18 settembre 2011 - XXV del Tempo ordinario


Matteo (20,1-16)

«[...] Quando fu sera, il padrone della vigna disse al suo fattore: “Chiama i lavoratori e dai loro la paga, incominciando dagli ultimi fino ai primi”. Venuti quelli delle cinque del pomeriggio, ricevettero ciascuno un denaro. Quando arrivarono i primi, pensarono che avrebbero ricevuto di più. Ma anch’essi ricevettero ciascuno un denaro. Nel ritirarlo, però, mormoravano [...]. Ma il padrone, rispondendo a uno di loro, disse: “Amico, io non ti faccio torto. Non hai forse concordato con me per un denaro? Prendi il tuo e vattene. Ma io voglio dare anche a quest’ultimo quanto a te: non posso fare delle mie cose quello che voglio?”».


Dio è amore gratuito

«Non posso fare delle mie cose quello che voglio?» (Mt 20,15) è la risposta del padrone della vigna agli operai della prima ora, che protestano per aver ricevuto la stessa paga dei lavoratori dell’ultima ora. Una risposta che non ammette repliche e irrita la mentalità corrente, sempre pronta a gestire qualsiasi rapporto in termini puramente commerciali. Soprattutto oggi, abituati a mercanteggiare ogni cosa, ognuno si aspetta di essere ripagato nella stessa misura con cui ha dato, escludendo da ogni rapporto la libertà del dono.

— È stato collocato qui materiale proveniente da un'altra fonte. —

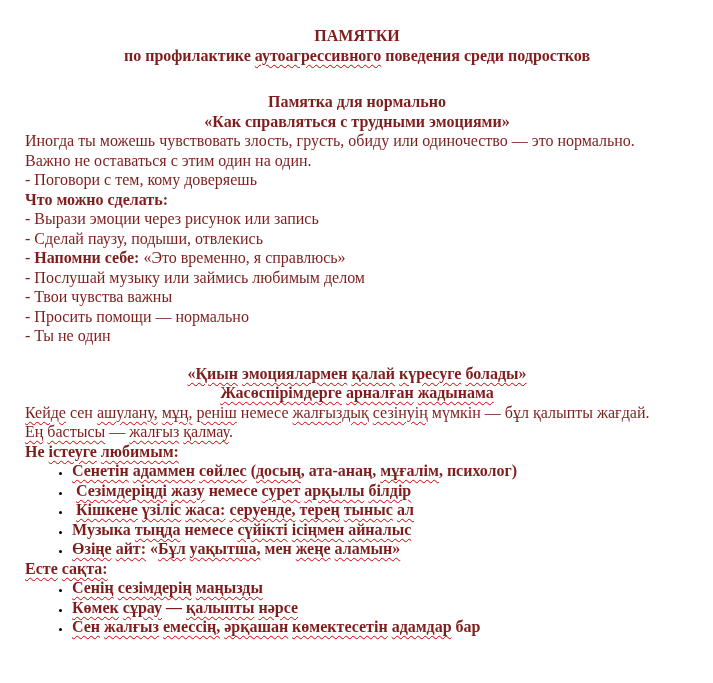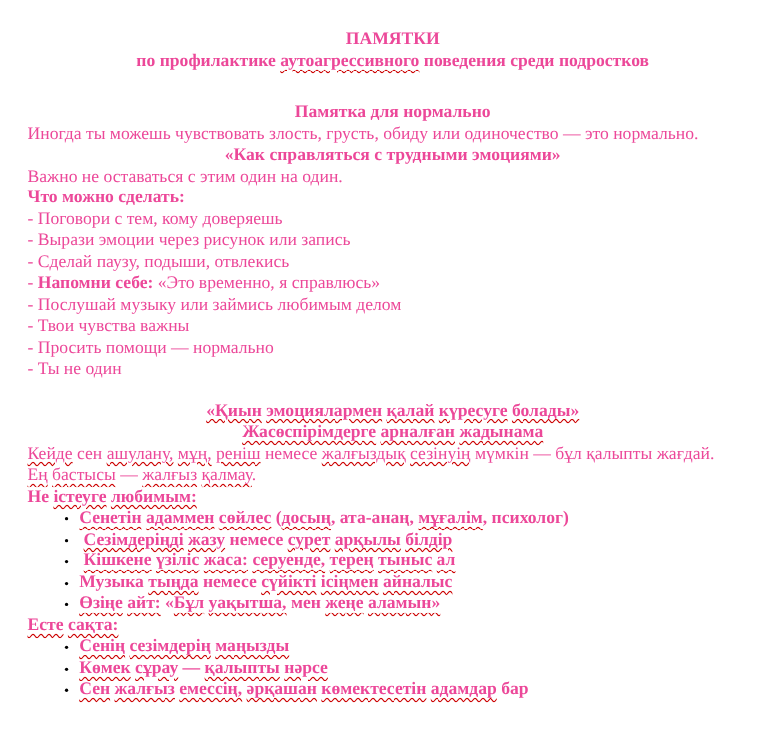--- a/index.html
+++ b/index.html
@@ -16,7 +16,7 @@
     padding: 26px 24px 0 25px;
     font-family: "Liberation Serif", "DejaVu Serif", serif;
     font-size: 16px;
-    color: #ec4899;
+    color: #7f1d1d;
     overflow: hidden;
   }
   .line {

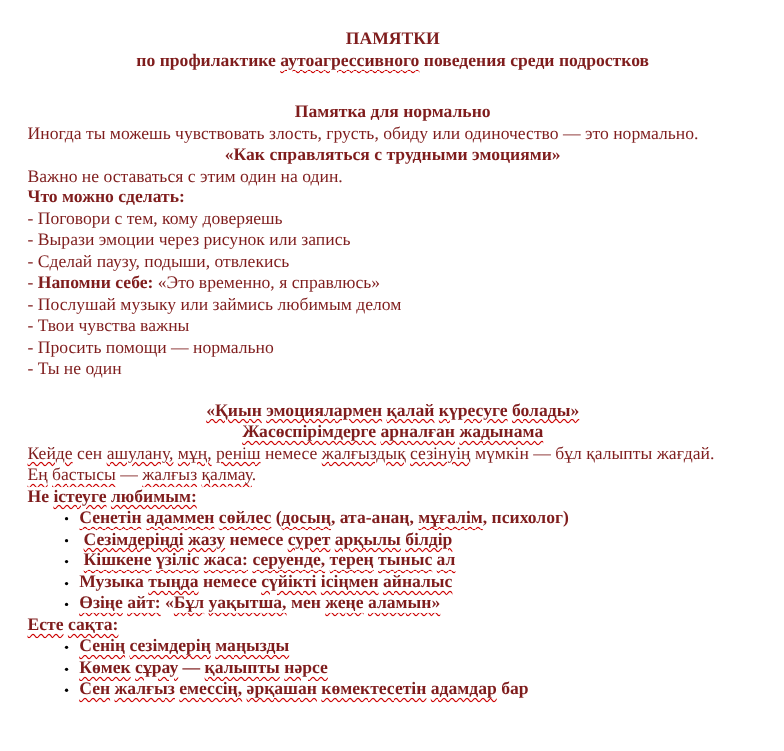--- a/index.html
+++ b/index.html
@@ -58,8 +58,8 @@
   <div class="spacer-a"></div>
 
   <div class="line center b">Памятка для нормально</div>
+  <div class="line center b">«Как справляться с трудными эмоциями»</div>
   <div class="line">Иногда ты можешь чувствовать злость, грусть, обиду или одиночество — это нормально.</div>
-  <div class="line center b">«Как справляться с трудными эмоциями»</div>
   <div class="line">Важно не оставаться с этим один на один.</div>
   <div class="line b">Что можно сделать:</div>
   <div class="line">- Поговори с тем, кому доверяешь</div>

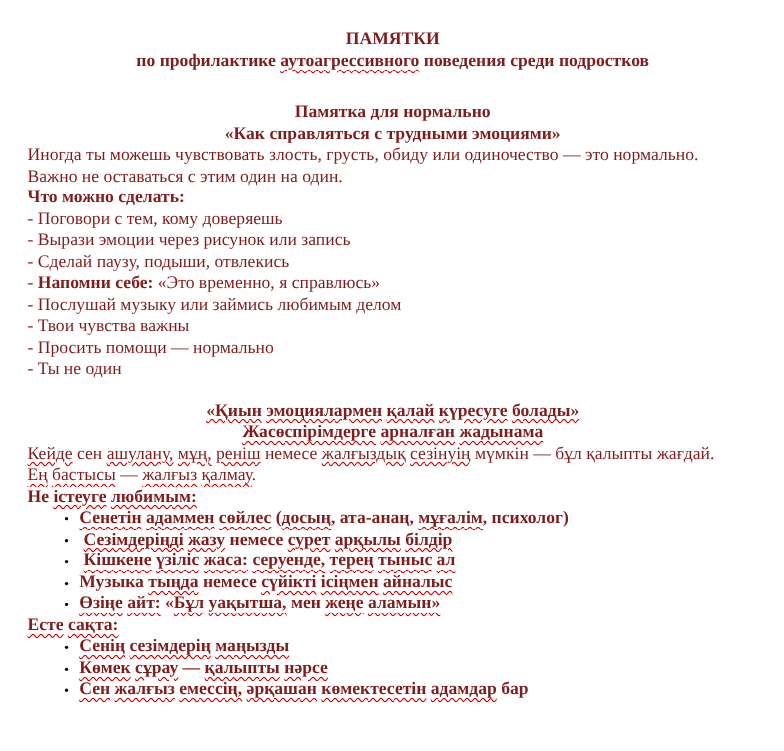--- a/index.html
+++ b/index.html
@@ -61,8 +61,8 @@
   <div class="line center b">«Как справляться с трудными эмоциями»</div>
   <div class="line">Иногда ты можешь чувствовать злость, грусть, обиду или одиночество — это нормально.</div>
   <div class="line">Важно не оставаться с этим один на один.</div>
+  <div class="line">- Поговори с тем, кому доверяешь</div>
   <div class="line b">Что можно сделать:</div>
-  <div class="line">- Поговори с тем, кому доверяешь</div>
   <div class="line">- Вырази эмоции через рисунок или запись</div>
   <div class="line">- Сделай паузу, подыши, отвлекись</div>
   <div class="line"><span>- </span><span class="b">Напомни себе:</span><span> «Это временно, я справлюсь»</span></div>

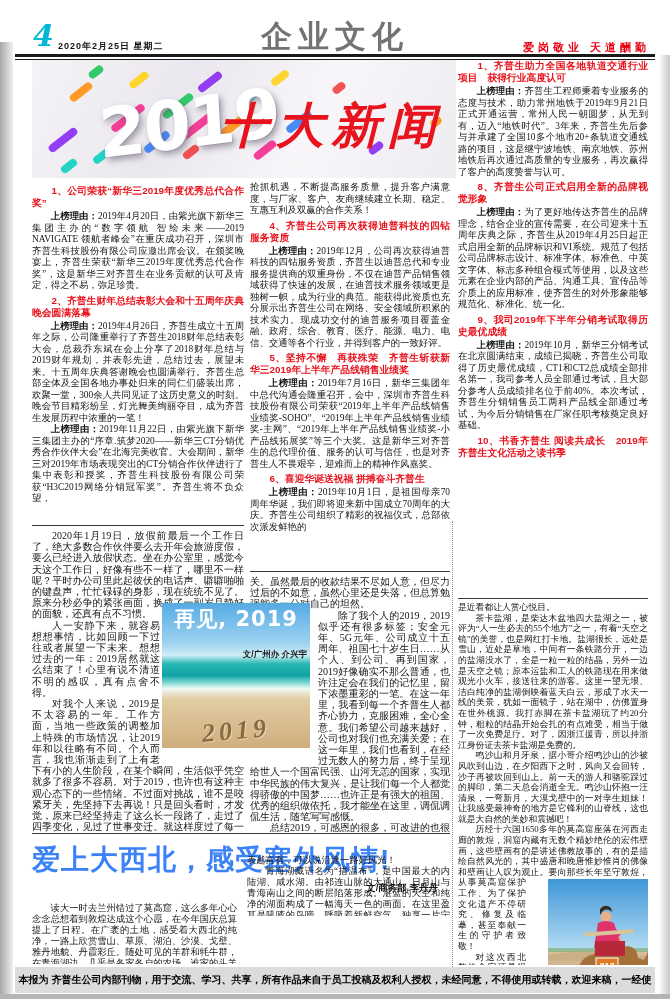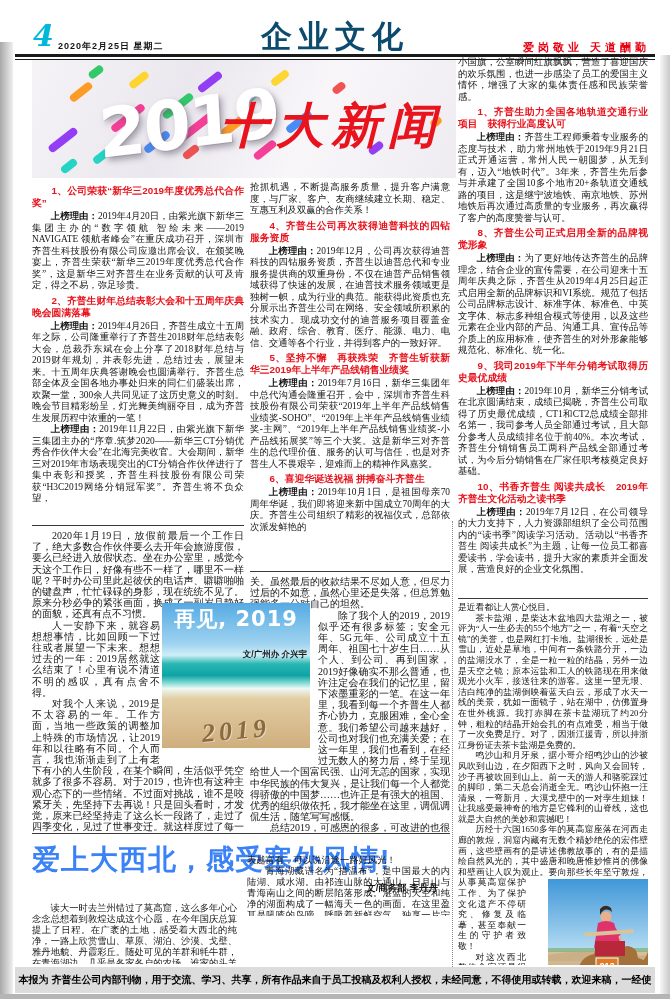--- a/index.html
+++ b/index.html
@@ -16,7 +16,7 @@
   .hdate{left:58px;top:40px;font-family:"Liberation Sans","DejaVu Sans",sans-serif;
         font-size:9px;font-weight:bold;letter-spacing:1px;text-align:center;}
   .sect{left:0;right:16px;top:16px;text-align:center;font-family:"Liberation Sans","DejaVu Sans",sans-serif;
-        font-size:31px;font-weight:900;color:#0c4a6e;letter-spacing:6px;padding-left:16px;}
+        font-size:31px;font-weight:900;color:#737373;letter-spacing:6px;padding-left:16px;}
   .motto{right:20px;top:40px;font-family:"Liberation Sans","DejaVu Sans",sans-serif;
         font-size:11px;font-weight:bold;color:#e60012;letter-spacing:4px;}
   .hrule{left:15px;top:54px;width:640px;height:2px;border-top:3px solid #1a1a1a;border-bottom:1px solid #1a1a1a;}

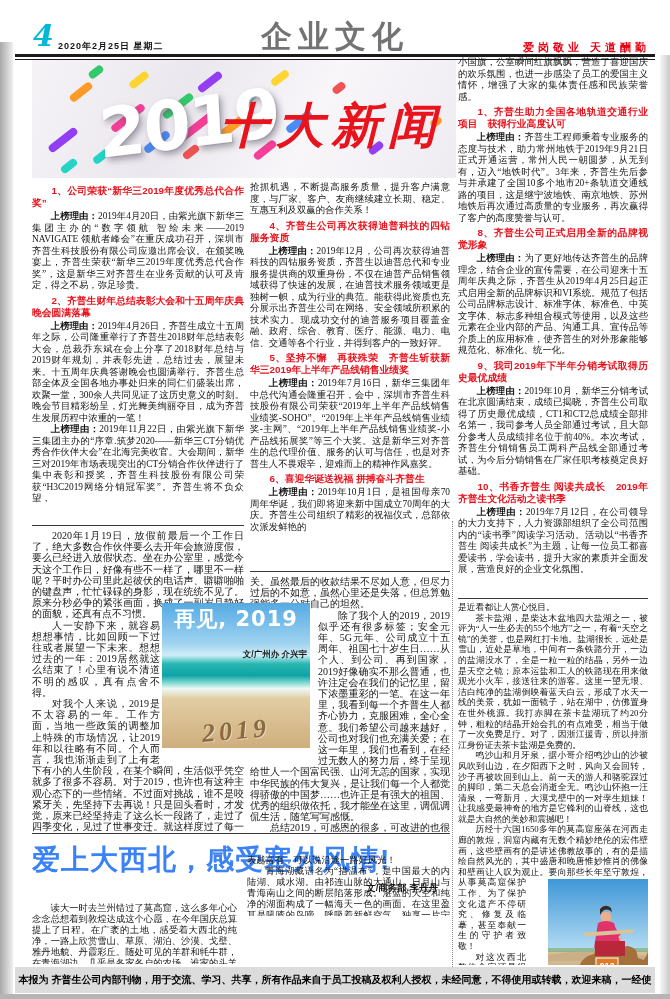--- a/index.html
+++ b/index.html
@@ -133,7 +133,6 @@
   </section>
 
   <section class="col news" style="left:458px;top:57px;width:190px;height:538px">
-    <p class="cont">小国旗，公室瞬间红旗飘飘，营造了喜迎国庆的欢乐氛围，也进一步感染了员工的爱国主义情怀，增强了大家的集体责任感和民族荣誉感。</p>
     <h3 class="ntitle">1、齐普生助力全国各地轨道交通行业项目　获得行业高度认可</h3>
     <p><b class="lead">上榜理由：</b><span>齐普生工程师秉着专业服务的态度与技术，助力常州地铁于2019年9月21日正式开通运营，常州人民一朝圆梦，从无到有，迈入“地铁时代”。3年来，齐普生先后参与并承建了全国10多个地市20+条轨道交通线路的项目，这是继宁波地铁、南京地铁、苏州地铁后再次通过高质量的专业服务，再次赢得了客户的高度赞誉与认可。</span></p>
     <h3 class="ntitle">8、齐普生公司正式启用全新的品牌视觉形象</h3>

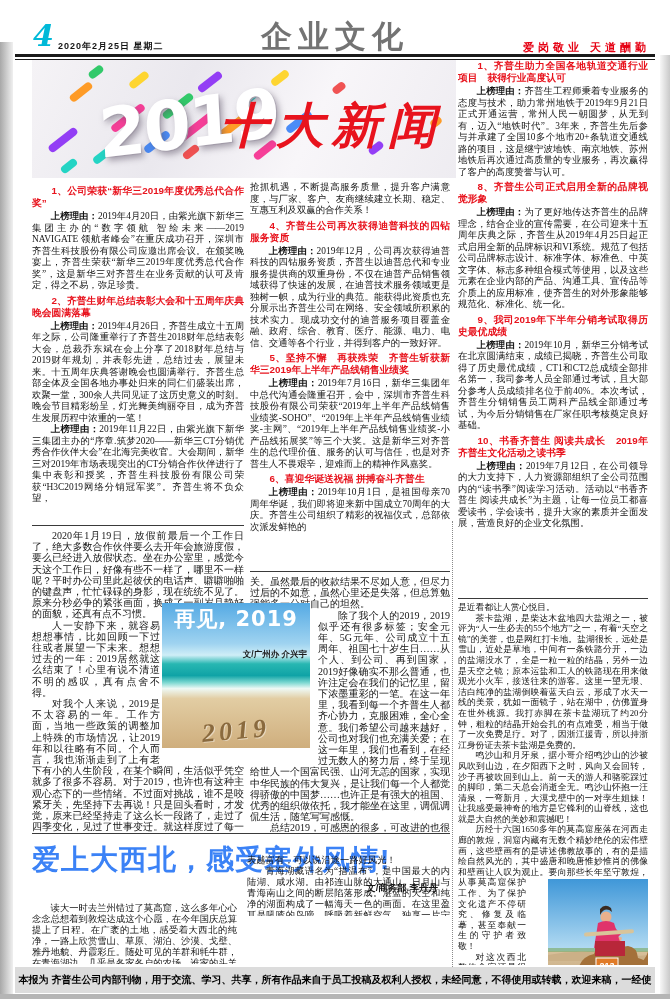--- a/index.html
+++ b/index.html
@@ -140,7 +140,6 @@
     <h3 class="ntitle">9、我司2019年下半年分销考试取得历史最优成绩</h3>
     <p><b class="lead">上榜理由：</b><span>2019年10月，新华三分销考试在北京圆满结束，成绩已揭晓，齐普生公司取得了历史最优成绩，CT1和CT2总成绩全部排名第一，我司参考人员全部通过考试，且大部分参考人员成绩排名位于前40%。本次考试，齐普生分销销售员工两科产品线全部通过考试，为今后分销销售在厂家任职考核奠定良好基础。</span></p>
     <h3 class="ntitle">10、书香齐普生 阅读共成长　2019年齐普生文化活动之读书季</h3>
-    <p><b class="lead">上榜理由：</b><span>2019年7月12日，在公司领导的大力支持下，人力资源部组织了全公司范围内的“读书季”阅读学习活动。活动以“书香齐普生 阅读共成长”为主题，让每一位员工都喜爱读书，学会读书，提升大家的素质并全面发展，营造良好的企业文化氛围。</span></p>
   </section>
 
   <div class="rule" style="left:32px;top:525px;width:212px"></div>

Certo la parabola è una metafora che non può essere letta in termini di giustizia retributiva o la morale del racconto rischia di apparire una clamorosa ingiustizia. D’altronde, chi ricorda che il Maestro altrove afferma che «l’operaio è degno della sua mercede» (Lc 10,7) non può fraintendere il senso ultimo della parabola, in cui la vigna è paragonata al Regno dei cieli.

Solo se teniamo presente questa similitudine possiamo comprendere la provocazione del Maestro. Dio si comporta come il padrone della vigna e il suo metro di giudizio è diverso dal nostro: «I miei pensieri », dice il Signore, «non sono i vostri pensieri » (Is 55,8). La sua misura non è basata su un calcolo matematico, ma sull’amore che tutto dona, perché «buono è il Signore verso tutti» (Sal 145,9), indipendentemente dall’agire degli uomini.

Con questa parabola il Maestro vuole eliminare ogni tentazione di ridurre il rapporto con Dio a uno scambio commerciale: nessuno è in grado di presentare il conto al Signore, nessuno può permettersi tale oltraggio. Tutto ciò che abbiamo dalla vita, anzi la vita stessa, è un dono gratuito di Dio che ci ha offerto la salvezza per pura bontà. Come il padrone della vigna ha avuto pietà per gli operai dell’ultima ora, così Dio ha compassione degli uomini che ripaga in maniera spropositata a prescindere dai meriti di ciascuno.

Chi a tutti i costi vuole ridurre Dio ai suoi bisogni e ha l’ardire di giudicare il suo operato con criteri umani, non potrà che provare invidia per quanti ricevono misericordia da un Padre che, nella sua infinita libertà, elargisce la grazia su tutti gli uomini: «Il Signore è vicino a chiunque lo invoca, a quanti lo invocano con sincerità» (Sal 145,18).

Chi ha la presunzione di credere di avere più diritto di altri a una ricompensa perché osserva ogni precetto, si comporta come quei farisei che, vantando di essere figli di Abramo, credevano di essere primi dinanzi a Dio, senza capire che la logica dell’amore non è quella dell’esatta retribuzione. L’amore va oltre la legge, tanto che il Maestro chiude la parabola con le parole più note del Vangelo: «Gli ultimi saranno primi e i primi, ultimi» (Mt 20,16).